Julie O, don't you like commercial ads that DON'T giveaway the whole movie? Contrast the marketing done for "The Heartbreak Kid" v.s. that for "Dan in Real Life." "The Heartbreak Kid's" commercials gave away its best moments. But "Dan in Real Life" concealed it's best moments so that when you saw them there was SOME suprice; you were expeciencing them for the first time. THAT'S what Hollywood needs: movies where the audience GETS to be pleasantly SURPRISED by what they just saw.

I saw "Dan in Real Life" yesterday and I LOVED it. One of the best movies I've seen this year.

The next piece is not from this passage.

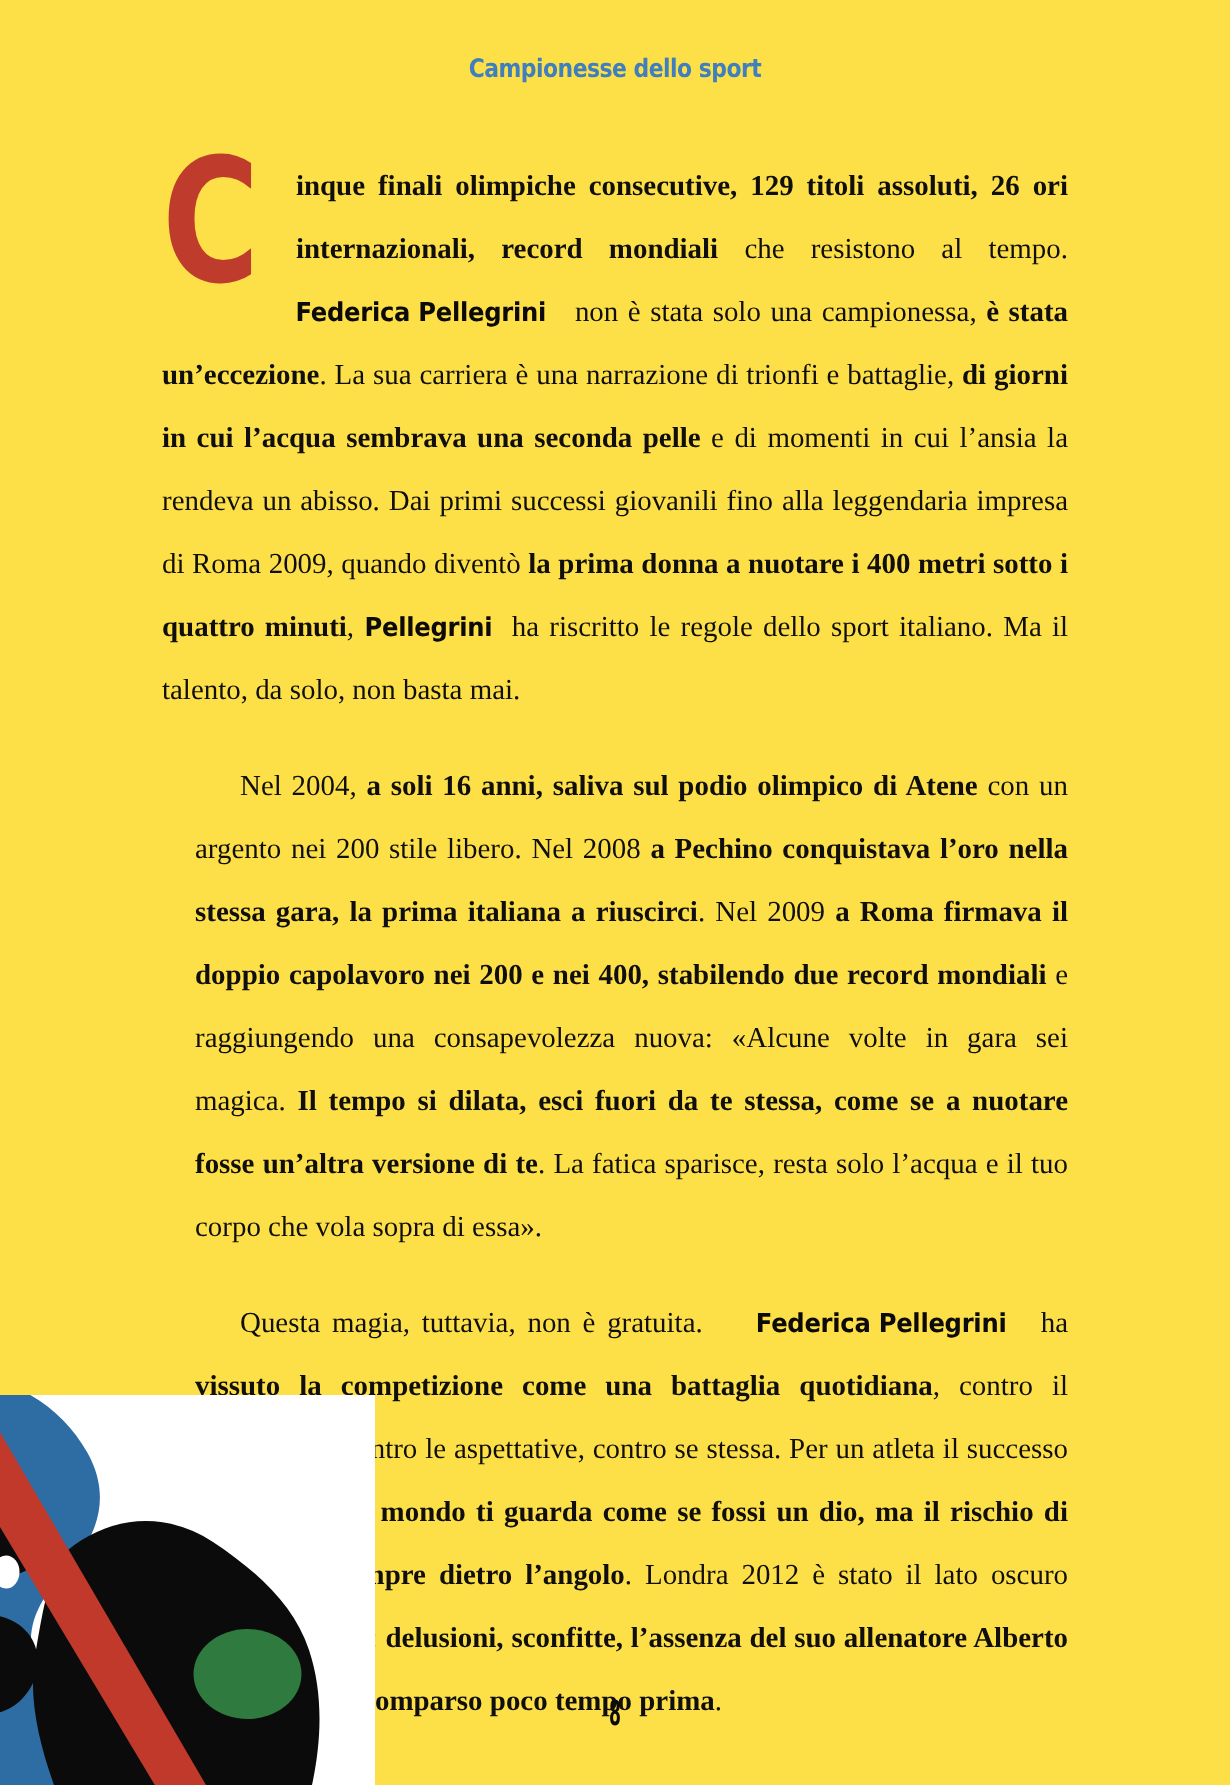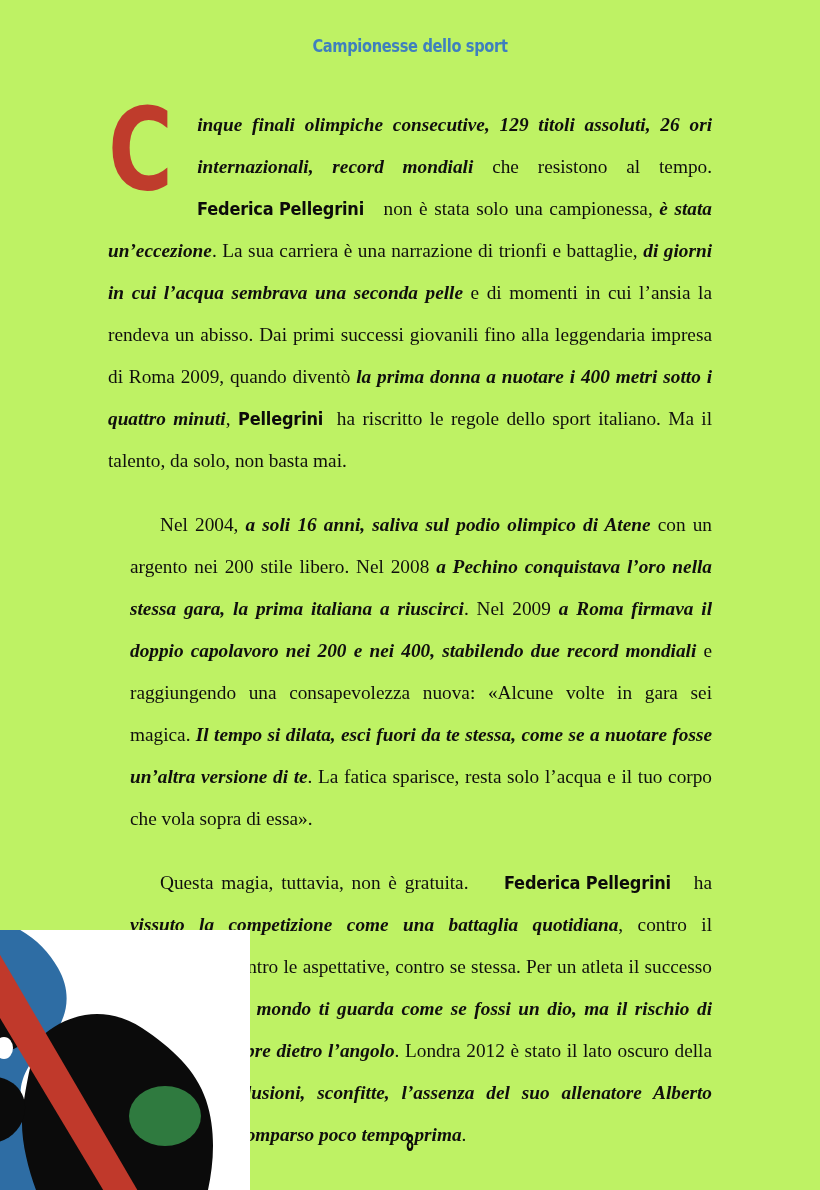"Campionesse dello sport" .page { background: #bef264 -> #fde047 }
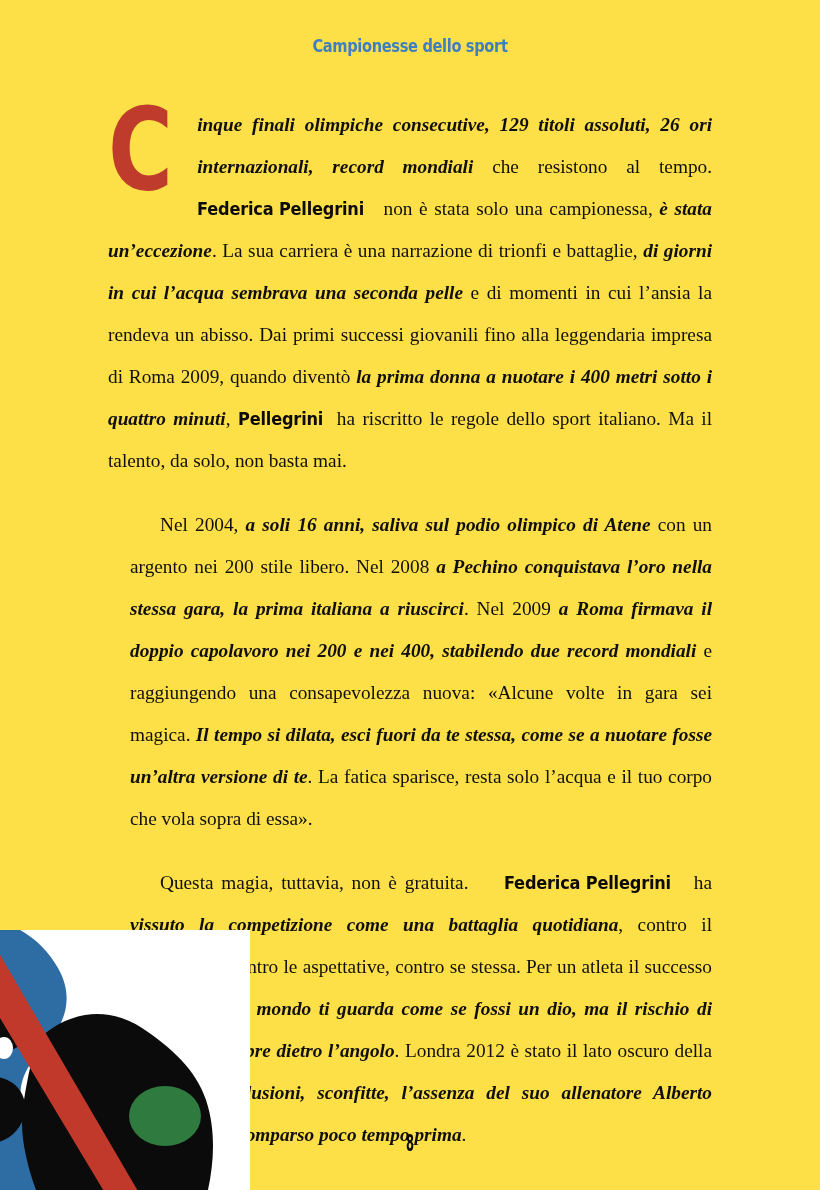"inque finali olimpiche consecutive, 129" p.body b, p.body strong { font-style: italic -> none }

- E.C. Henry from Bonney Lake, WA

 
At 7:55 PM, Blogger Julie O. said...

EC - I'm with you -- I despise marketing that gives away all the good stuff. I just got the feeling that the marketing folks didn't quite know what to do with DAN -- it was scarcely a blip on my radar and I'm exactly the demographic they were going for.

 
At 11:36 PM, Anonymous one who knows said...

"But Peter Hedges got co-writing credit, and for that to happen (because the WGA has pretty firm rules), if he was second-writer-in, it means that he provided a lot more to the script than just notes to be executed.

I don't know the backstory of the script and film. But it's hard to believe that Hedges, who has spent most of his career writing scripts for others to direct, would have turned the tables and stolen partial credit on a script he had little to do with."

You're right, Scott. I'll take a my bad on that one. My point is simply to give Pierce some credit for doing the initial heavy lifting.

 
At 1:03 PM, Anonymous Matt said...

Honestly, I don't know how any adult could be bored by Michael Clayton. That's not meant to be a knock on anyone, I just found it to be riveting. It reminded me of the great films of the seventies I grew up watching.

Just saw Into The Wild and this is my pick (so far) for the best movie of the year. It may not be as slick as some, but the last movie that had such an emotional impact on me (albeit of a different type) was SAving Private Ryan.

 
At 9:20 PM, Blogger Patrick J. Rodio said...

Loved, loved, loved Clayton. I hung on every word.

"We're good."

Jesus Christ.

 
At 8:19 AM, Anonymous Anonymous said...

Re: Apartments. Have you checked out Catalina Apts on Laurel Canyon? Very Hollywood friendly (actors and writers), good location, etc. etc. etc.